■ Task directions
Return exactly the run of lines that begins at the line containing "11 | 릴수: 3 -> 4" and ends at the last line of the material below; pictures stay out.

┏━━

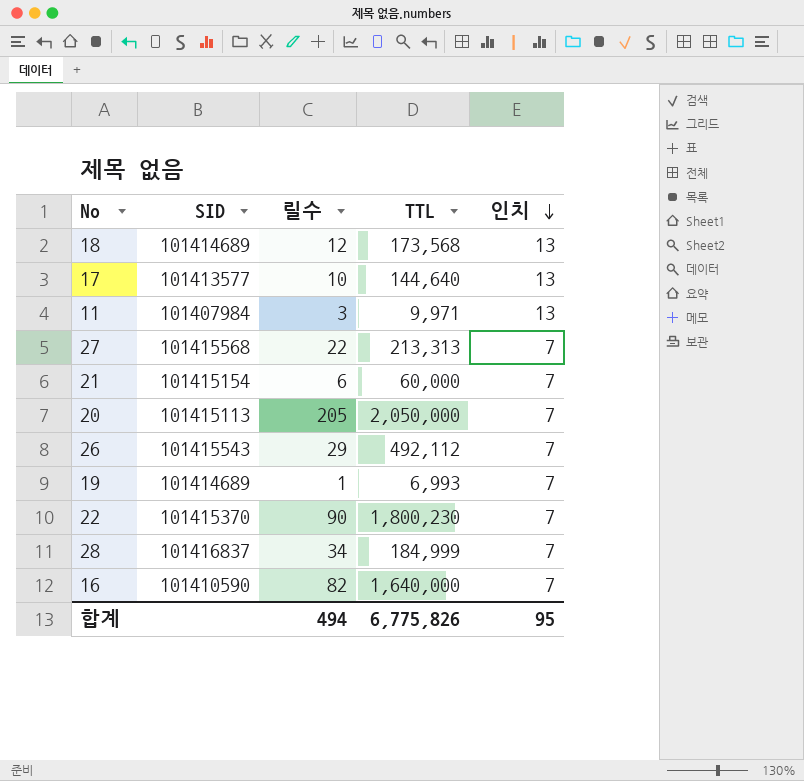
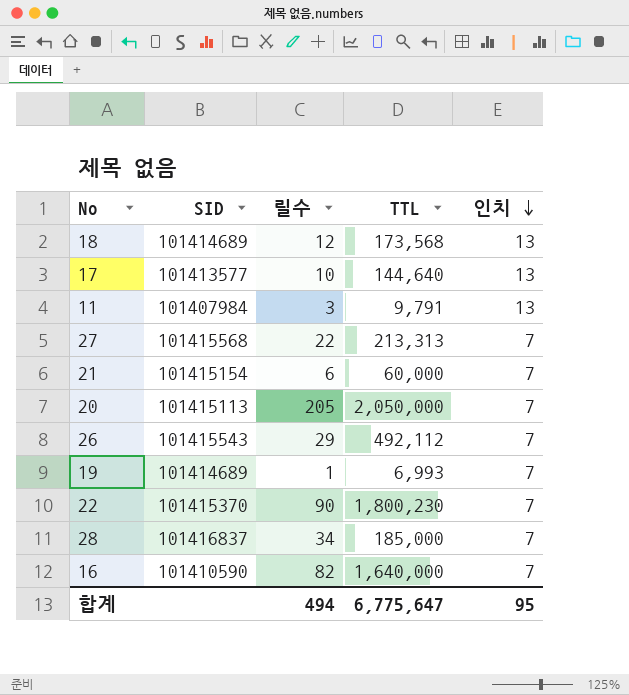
11 | TTL: 9,971 -> 9,791
28 | TTL: 184,999 -> 185,000
합계 | TTL: 6,775,826 -> 6,775,647

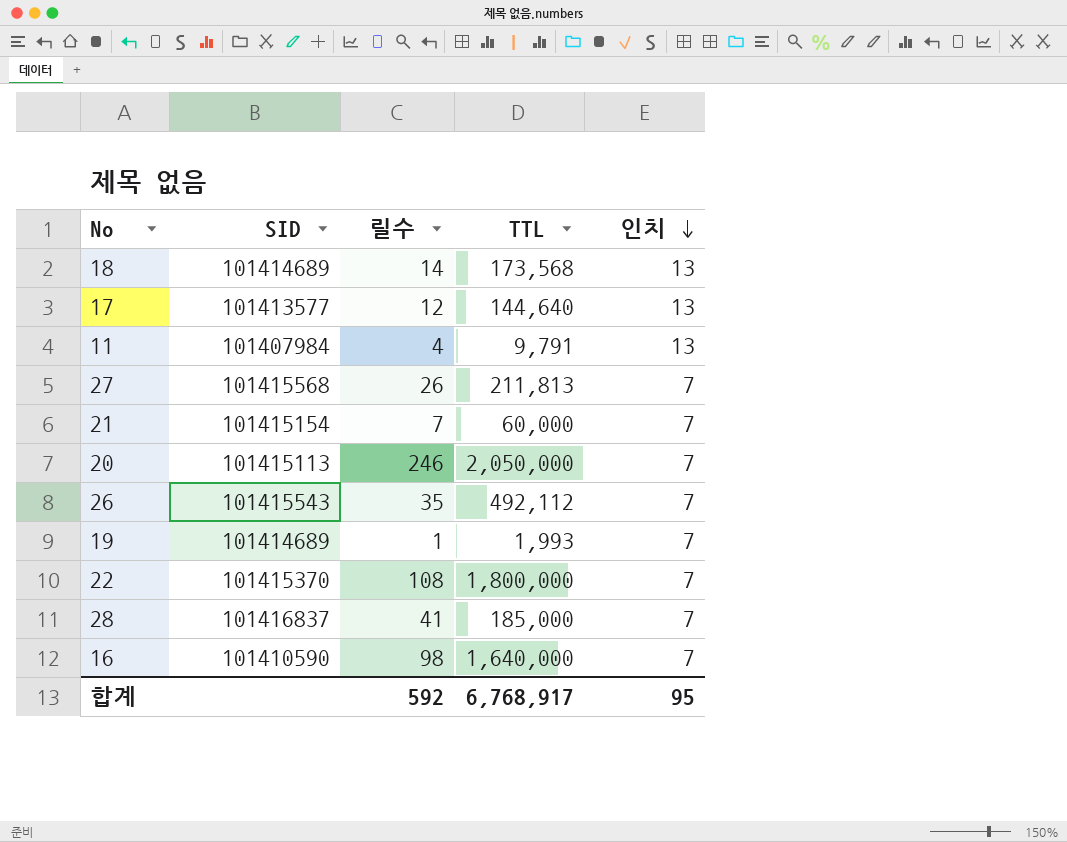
18 | 릴수: 12 -> 14
17 | 릴수: 10 -> 12
11 | 릴수: 3 -> 4
27 | 릴수: 22 -> 26
27 | TTL: 213,313 -> 211,813
21 | 릴수: 6 -> 7
20 | 릴수: 205 -> 246
26 | 릴수: 29 -> 35
19 | TTL: 6,993 -> 1,993
22 | 릴수: 90 -> 108
22 | TTL: 1,800,230 -> 1,800,000
28 | 릴수: 34 -> 41
16 | 릴수: 82 -> 98
합계 | 릴수: 494 -> 592
합계 | TTL: 6,775,647 -> 6,768,917

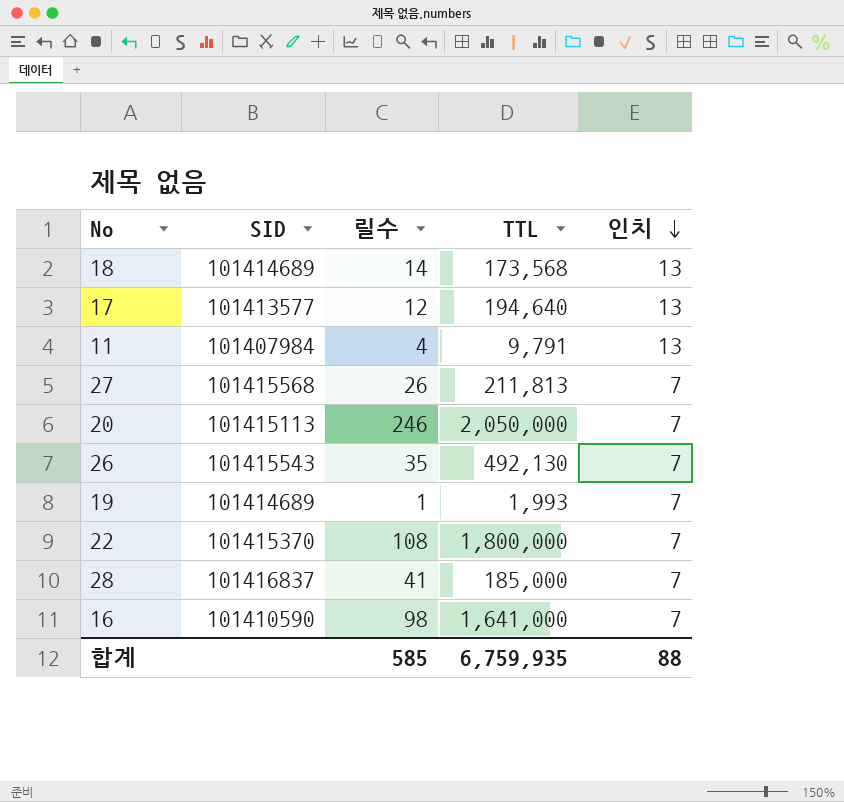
row 21: 101415154 | 7 | 60,000 | 7 -> none
17 | TTL: 144,640 -> 194,640
26 | TTL: 492,112 -> 492,130
16 | TTL: 1,640,000 -> 1,641,000
합계 | 릴수: 592 -> 585
합계 | TTL: 6,768,917 -> 6,759,935
합계 | 인치: 95 -> 88

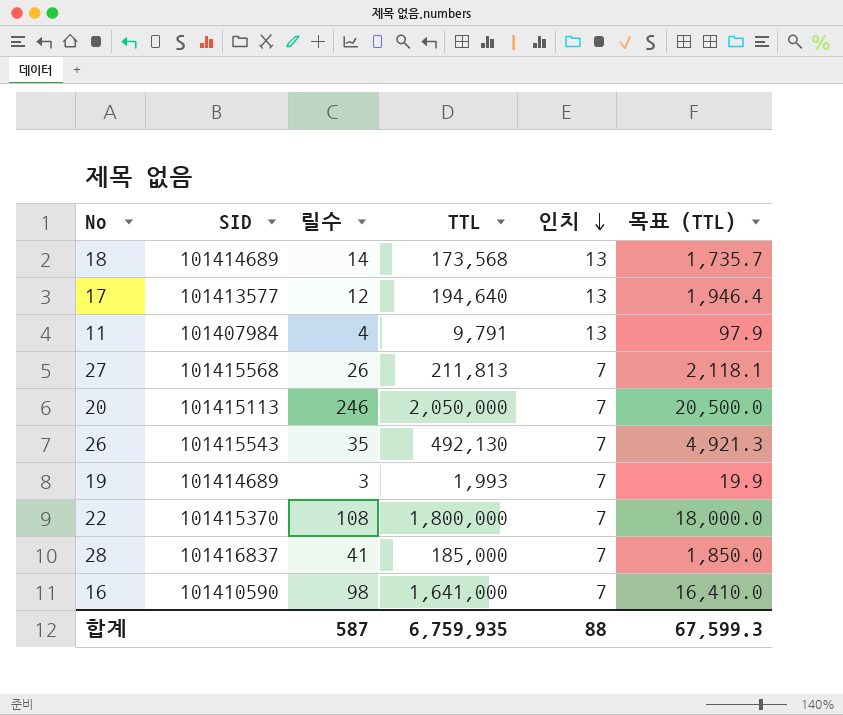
column 목표 (TTL) | formula: none -> [TTL] * 0.01
19 | 릴수: 1 -> 3
합계 | 릴수: 585 -> 587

┗━━

■ Output
11 | 릴수: 3 -> 4
27 | 릴수: 22 -> 26
27 | TTL: 213,313 -> 211,813
21 | 릴수: 6 -> 7
20 | 릴수: 205 -> 246
26 | 릴수: 29 -> 35
19 | TTL: 6,993 -> 1,993
22 | 릴수: 90 -> 108
22 | TTL: 1,800,230 -> 1,800,000
28 | 릴수: 34 -> 41
16 | 릴수: 82 -> 98
합계 | 릴수: 494 -> 592
합계 | TTL: 6,775,647 -> 6,768,917

row 21: 101415154 | 7 | 60,000 | 7 -> none
17 | TTL: 144,640 -> 194,640
26 | TTL: 492,112 -> 492,130
16 | TTL: 1,640,000 -> 1,641,000
합계 | 릴수: 592 -> 585
합계 | TTL: 6,768,917 -> 6,759,935
합계 | 인치: 95 -> 88

column 목표 (TTL) | formula: none -> [TTL] * 0.01
19 | 릴수: 1 -> 3
합계 | 릴수: 585 -> 587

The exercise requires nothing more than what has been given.